Page 1 of 2

Some URLs redirect to home page instead of 404

Posted: Sun Nov 05, 2006 3:06 pm
by Grantovich
A long time ago, my site used a different CMS, and its URLs looked like this:

http://site.com/?q=node/32

Now I have CMSMS, and I would like all those old URLs to go to a proper 404 error page so the search engines will remove them from their indexes. The problem is, CMSMS keeps redirecting them to the home page, causing the search bots to think they are still active, and my home page is continuously re-indexed under 10 or 20 different (meaningless) URLs. All other nonexistant pages go to a 404 message, but for some reason, URLs in the form "site.com/?q=anything" are always redirected to the home page.

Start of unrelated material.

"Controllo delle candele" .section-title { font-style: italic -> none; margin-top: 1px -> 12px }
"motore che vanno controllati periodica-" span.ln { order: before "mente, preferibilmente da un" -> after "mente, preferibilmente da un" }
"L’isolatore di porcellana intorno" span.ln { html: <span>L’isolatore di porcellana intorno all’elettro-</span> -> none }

Here's my .htaccess (it makes things come out as "site.com/parent/child"):

Code: Select all

Options -Indexes
Options +FollowSymLinks
RewriteEngine on
RewriteBase /

RewriteCond %{HTTP_HOST} ^www\.(.*)$
RewriteRule ^(.*)$ http://%1/$1 [R,L]

RewriteCond %{REQUEST_FILENAME} !-f [NC]
RewriteCond %{REQUEST_FILENAME} !-d [NC]
RewriteRule ^(.+)$ index.php?page=$1 [QSA]
Anybody know how I can stop the mystery redirects?

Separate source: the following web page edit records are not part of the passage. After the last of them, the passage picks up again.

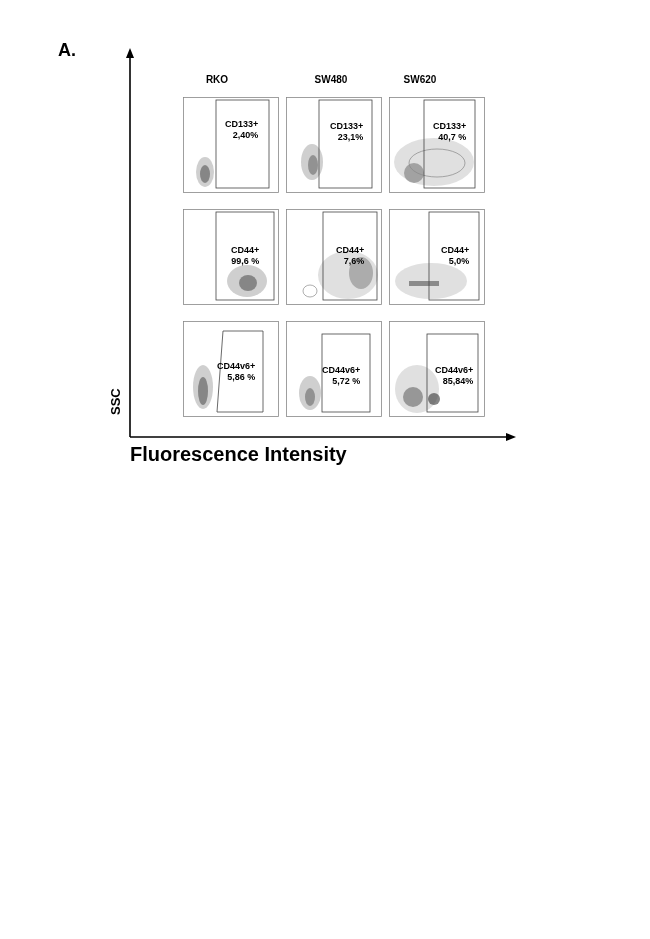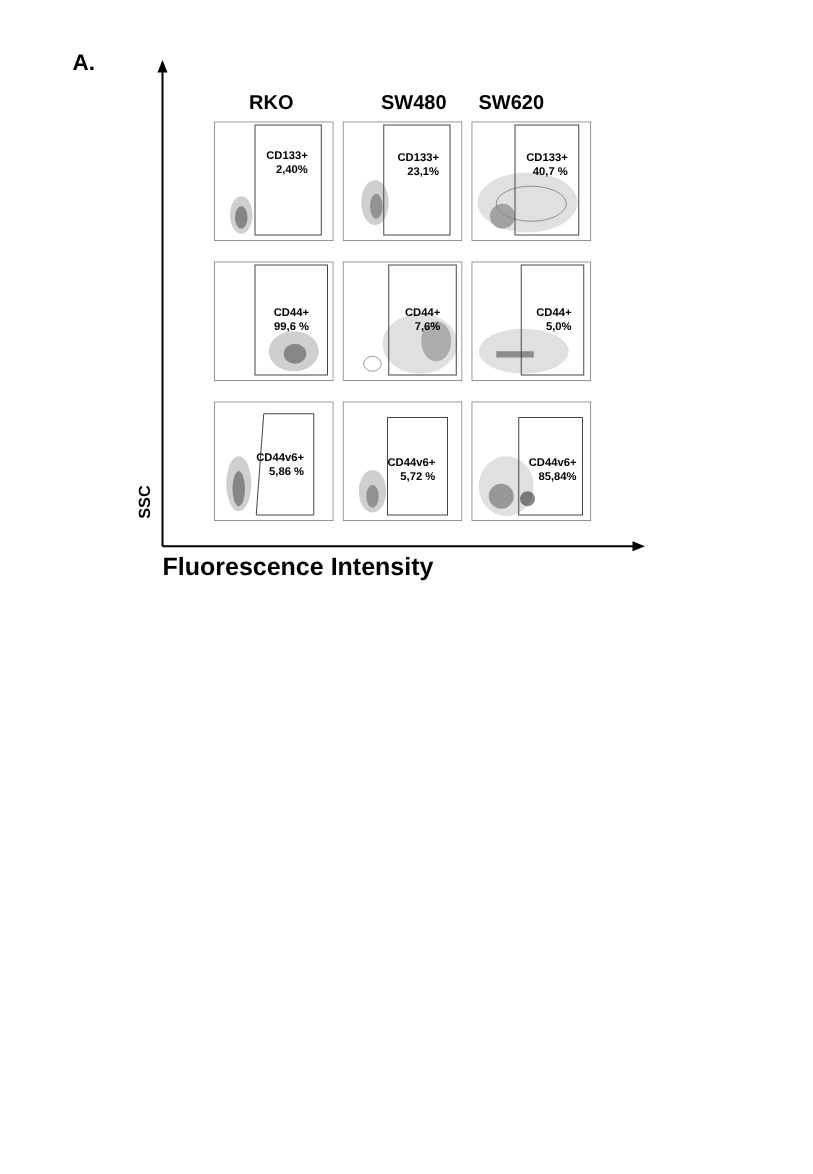"RKO" .col-title { font-size: 16px -> 10px }
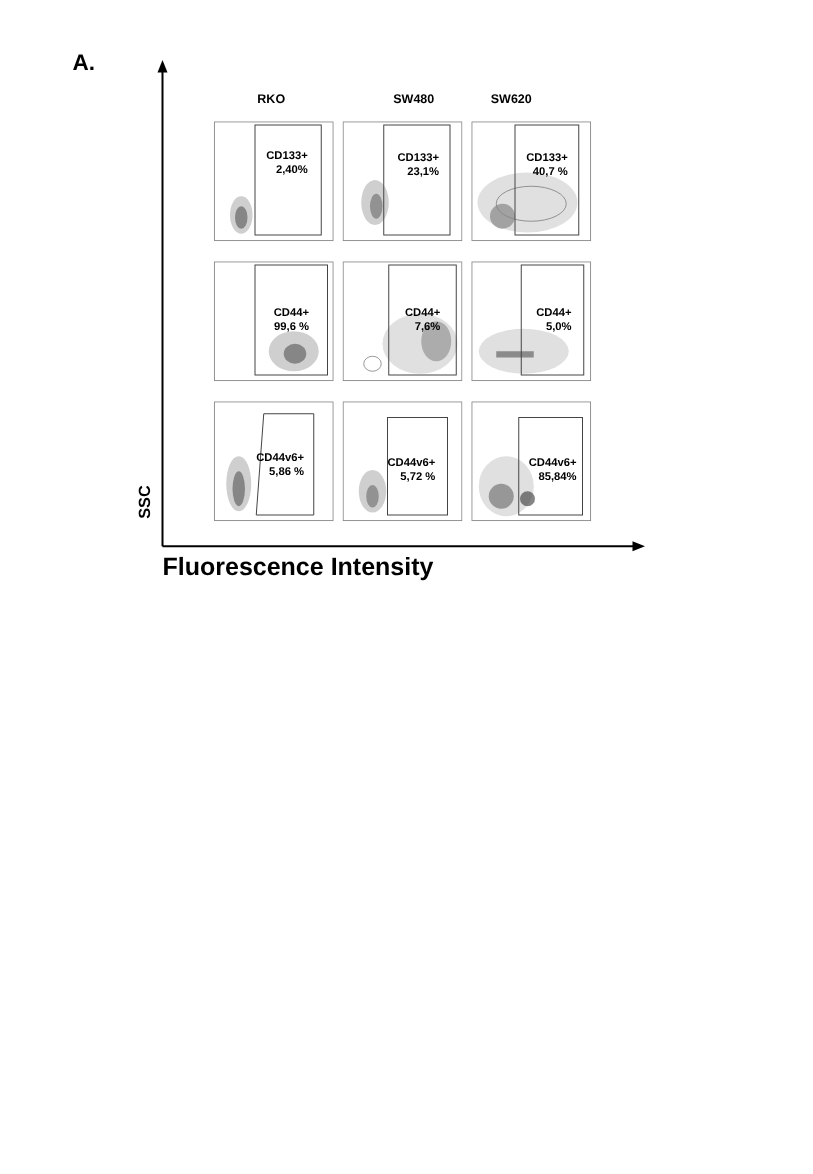"SW620" div.col-title { left: 361px -> 372px }
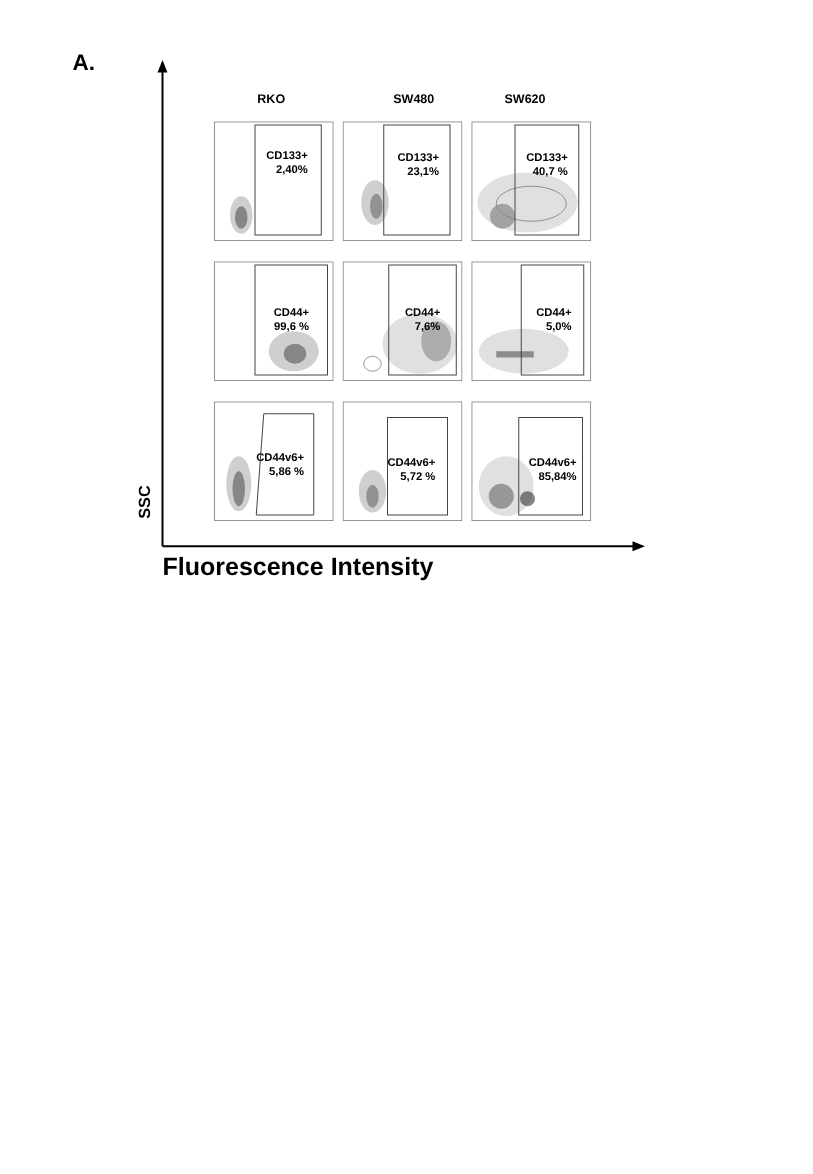"CD133+" .plot { margin-left: none -> 12px }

Re: Some URLs redirect to home page instead of 404

Posted: Sun Nov 05, 2006 4:26 pm
by tsw
Grantovich wrote: RewriteCond %{HTTP_HOST} ^www\.(.*)$
RewriteRule ^(.*)$ http://%1/$1 [R,L]
not sure but those rules looks like it might be the cause....

Re: Some URLs redirect to home page instead of 404

Posted: Sun Nov 05, 2006 5:42 pm
by Grantovich
tsw wrote:
Grantovich wrote: RewriteCond %{HTTP_HOST} ^www\.(.*)$
RewriteRule ^(.*)$ http://%1/$1 [R,L]
not sure but those rules looks like it might be the cause....
Hmm... what that is supposed to do is strip the "www." from the start of the address, if present. I commented out this section and tried again, but it still redirected "site.com/?q=anything" to the home page.

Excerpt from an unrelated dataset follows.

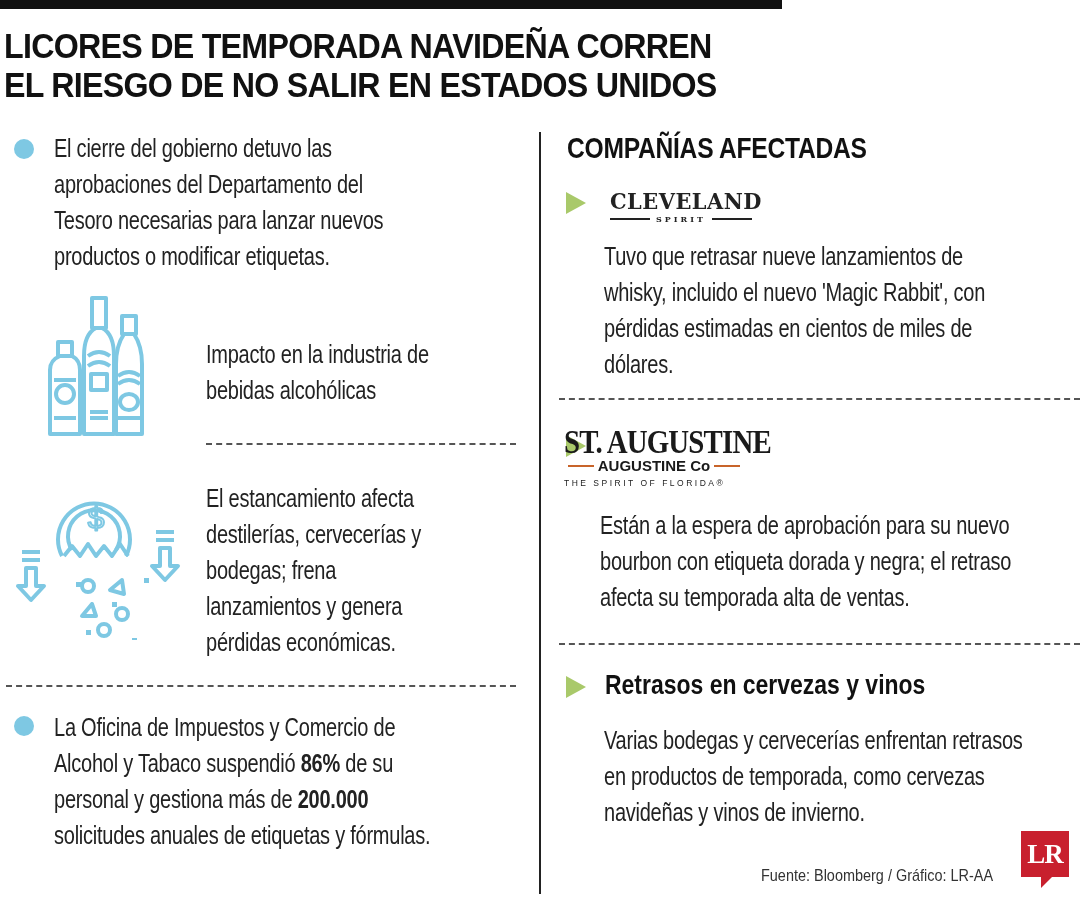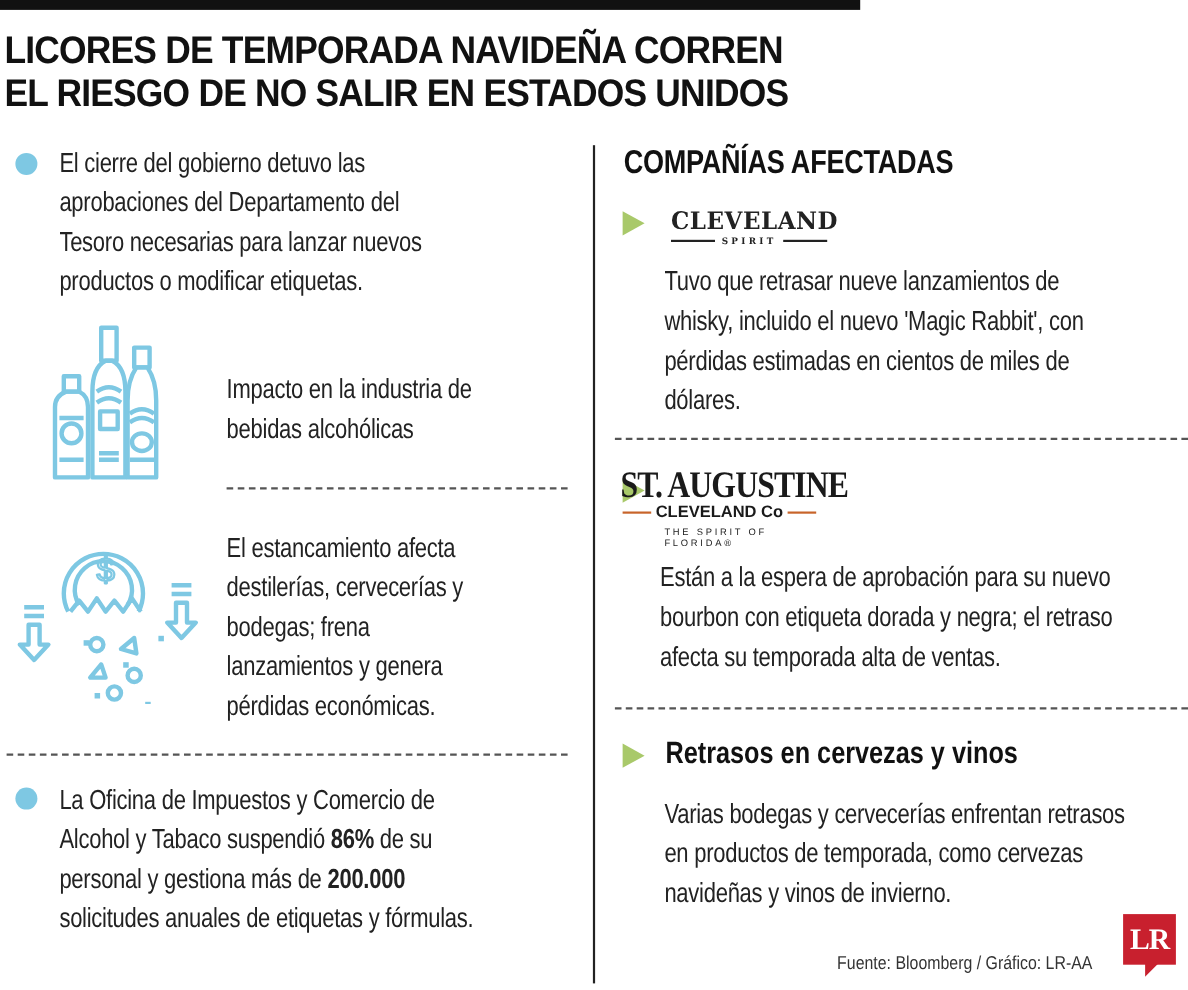"CLEVELAND Co" span { text: CLEVELAND -> AUGUSTINE }
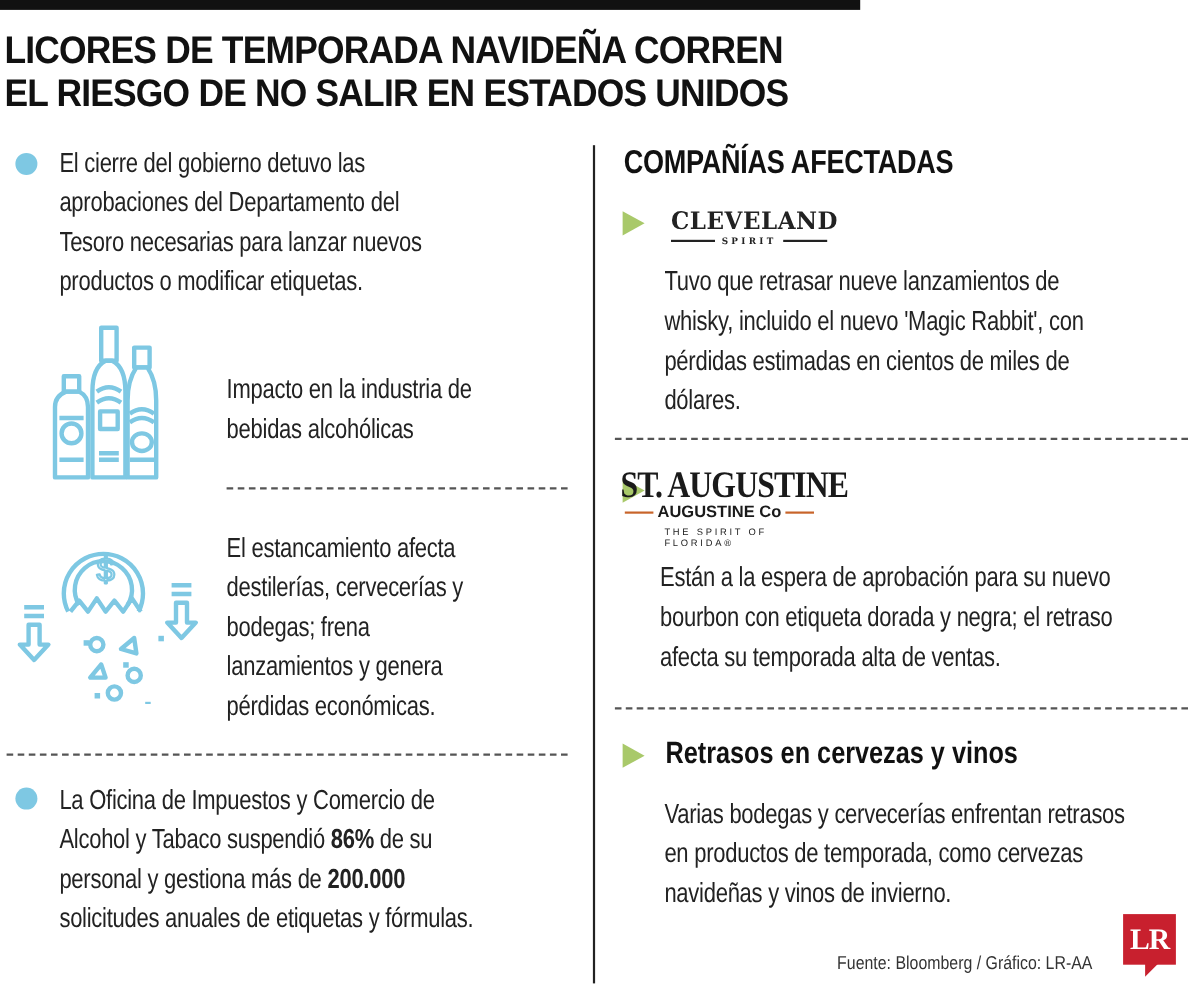"THE SPIRIT OF FLORIDA®" .logo-staug .tag { margin-left: 40px -> none }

EDIT: I really should not be saying redirect because that's not what it is. If you enter a /?q= URL into the browser, it returns the home page, but doesn't actually redirect you to the home page's "true" address.

Re: Some URLs redirect to home page instead of 404

Posted: Sun Nov 05, 2006 9:38 pm
by swgreed
Add this to your .htaccess

Code: Select all

ErrorDocument 404 http://www.domain.com/404.htm

Re: Some URLs redirect to home page instead of 404

Posted: Mon Nov 06, 2006 12:53 am
by Grantovich
swgreed wrote: Add this to your .htaccess

Code: Select all

ErrorDocument 404 http://www.domain.com/404.htm
Doesn't seem to change anything. "http://domain.com/?q=whatever" still returns the home page.

Re: Some URLs redirect to home page instead of 404

Posted: Wed Nov 08, 2006 9:42 pm
by Grantovich
Well, I have some good news: It appears that the search engines are gradually realizing that all of the /?q= URLs return the same page, and they are removing these URLs as duplicate content. The process is glacially slow, of course.

I tried making my own RewriteRule that would return a 410 error if the URL contained "?q=" anywhere in it, but I must not have a very good understanding of the mechanism, because it didn't change anything. Then again, for all I know the problem could be in CMSMS and have nothing whatsoever to do with htaccess. Anybody have any ideas?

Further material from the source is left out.